[Extracted data entries]
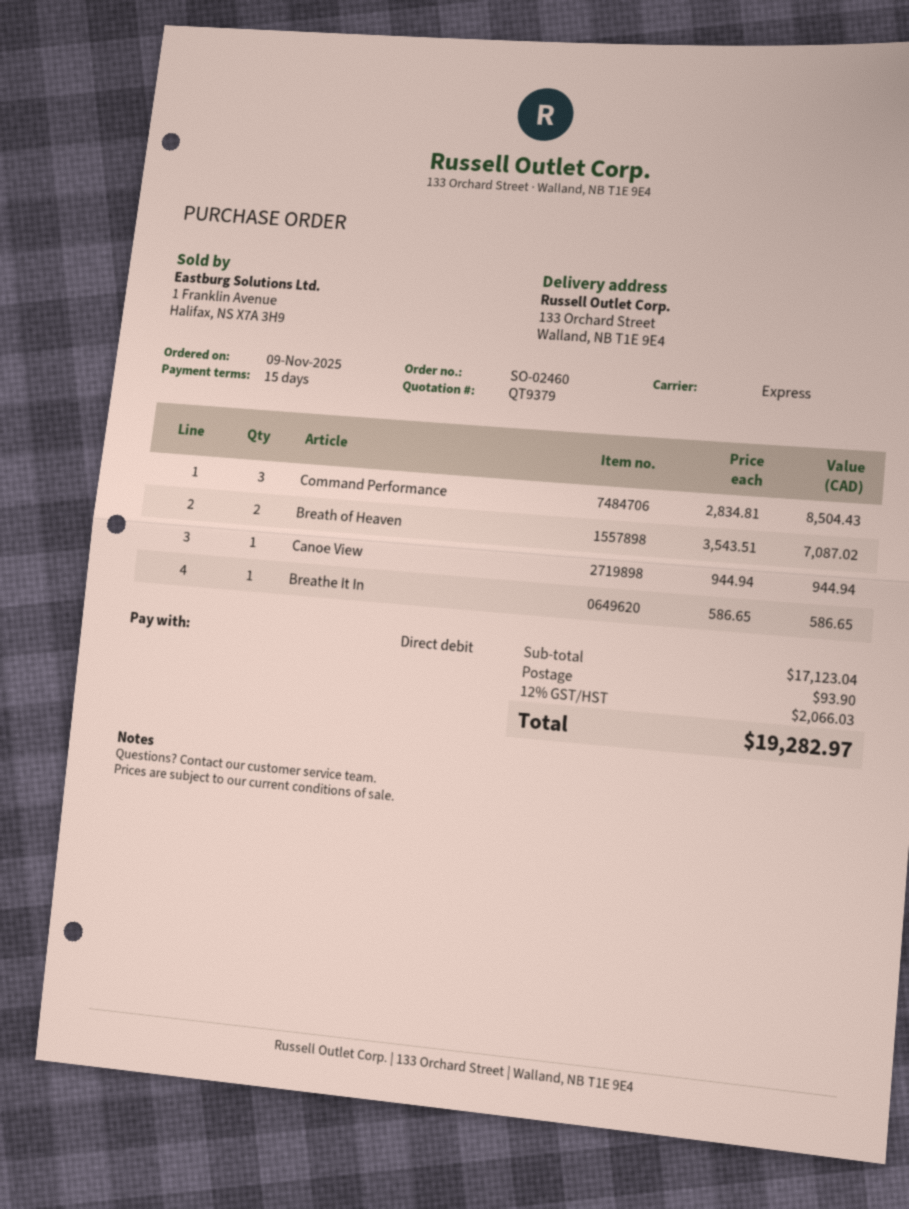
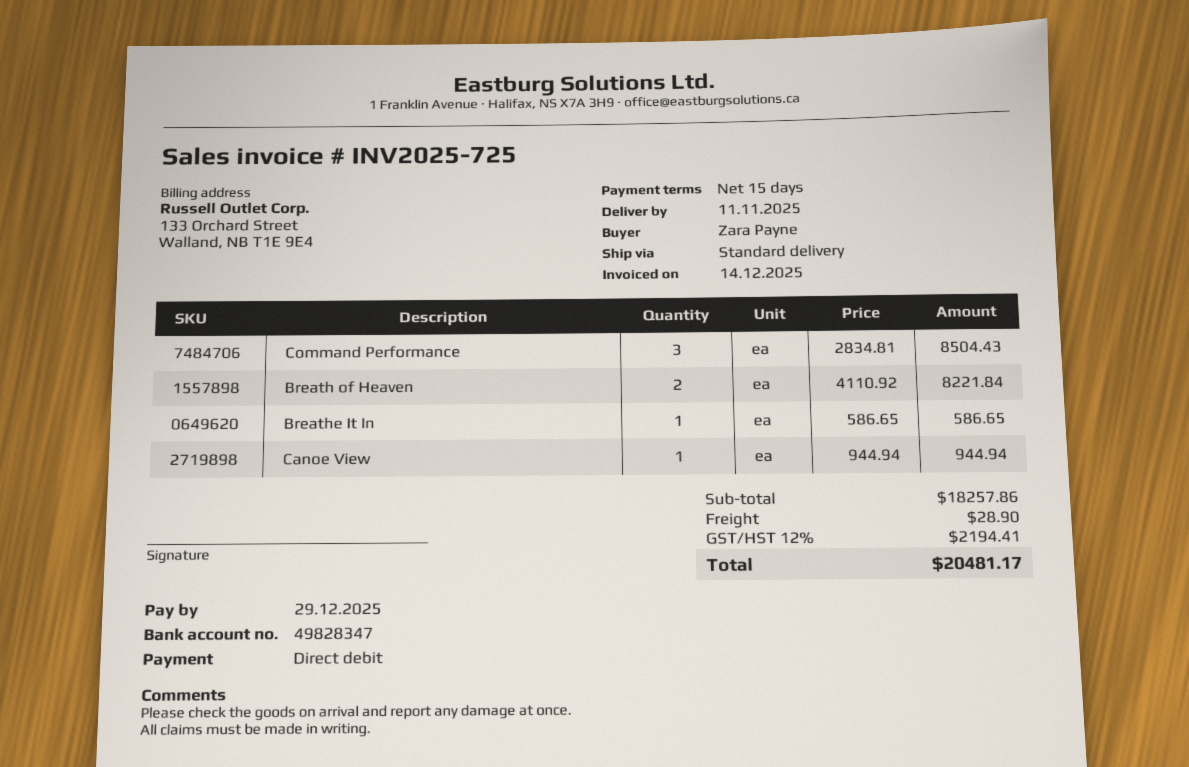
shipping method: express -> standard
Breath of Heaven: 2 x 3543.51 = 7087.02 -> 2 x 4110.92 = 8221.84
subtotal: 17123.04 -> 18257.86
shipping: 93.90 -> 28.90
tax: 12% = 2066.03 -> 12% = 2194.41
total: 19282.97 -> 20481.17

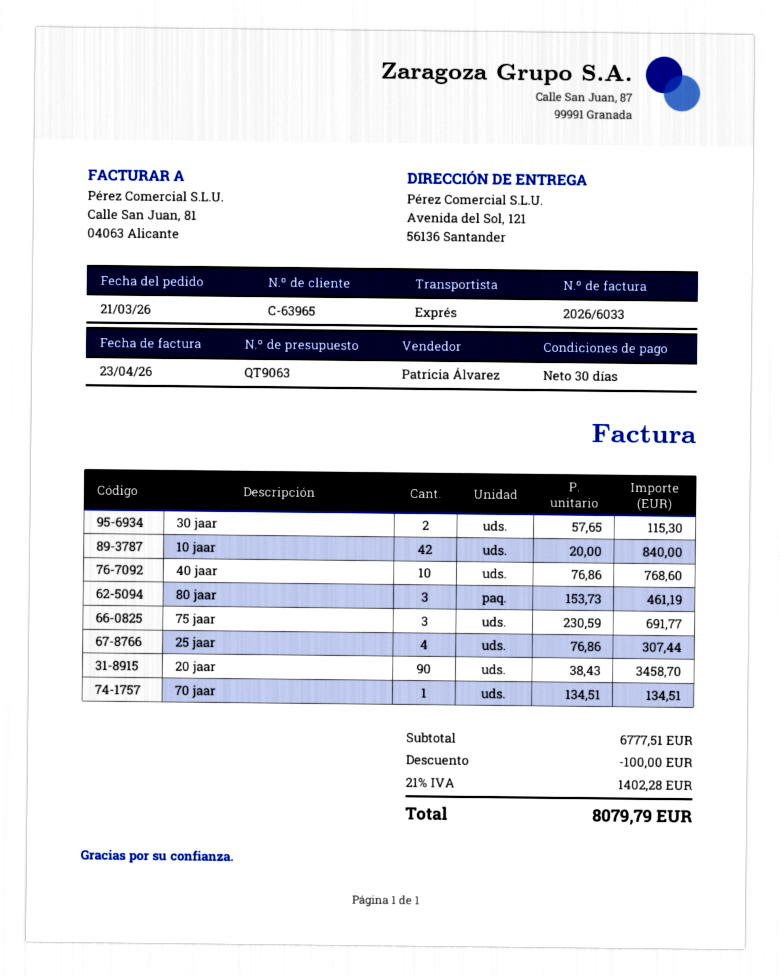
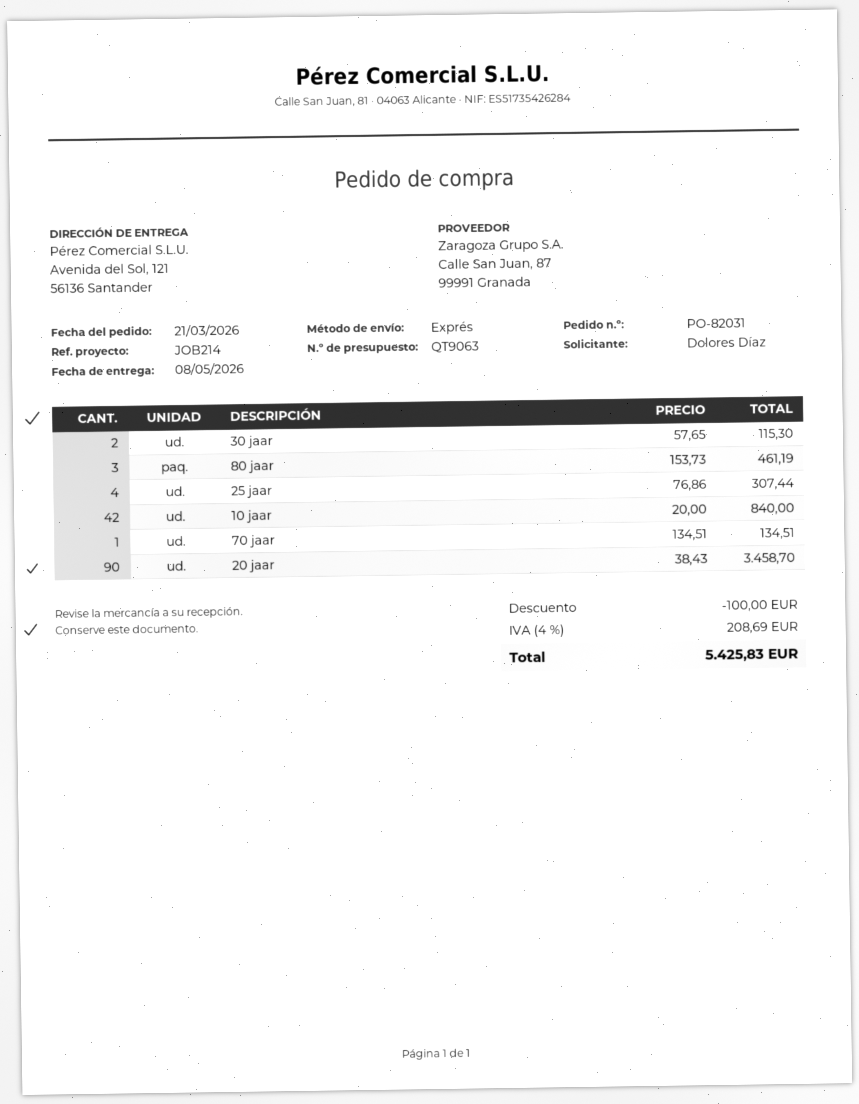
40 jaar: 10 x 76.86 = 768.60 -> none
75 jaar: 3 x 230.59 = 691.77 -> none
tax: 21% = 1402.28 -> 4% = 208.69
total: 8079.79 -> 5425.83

ABOUT THIS TASK: Beginning with the line that contains "tax: 12% = 2066.03 -> 12% = 2194.41", write out every line through the last one in the records, exactly and without pictures.

SOLUTION FOR THIS PROBLEM:
tax: 12% = 2066.03 -> 12% = 2194.41
total: 19282.97 -> 20481.17

40 jaar: 10 x 76.86 = 768.60 -> none
75 jaar: 3 x 230.59 = 691.77 -> none
tax: 21% = 1402.28 -> 4% = 208.69
total: 8079.79 -> 5425.83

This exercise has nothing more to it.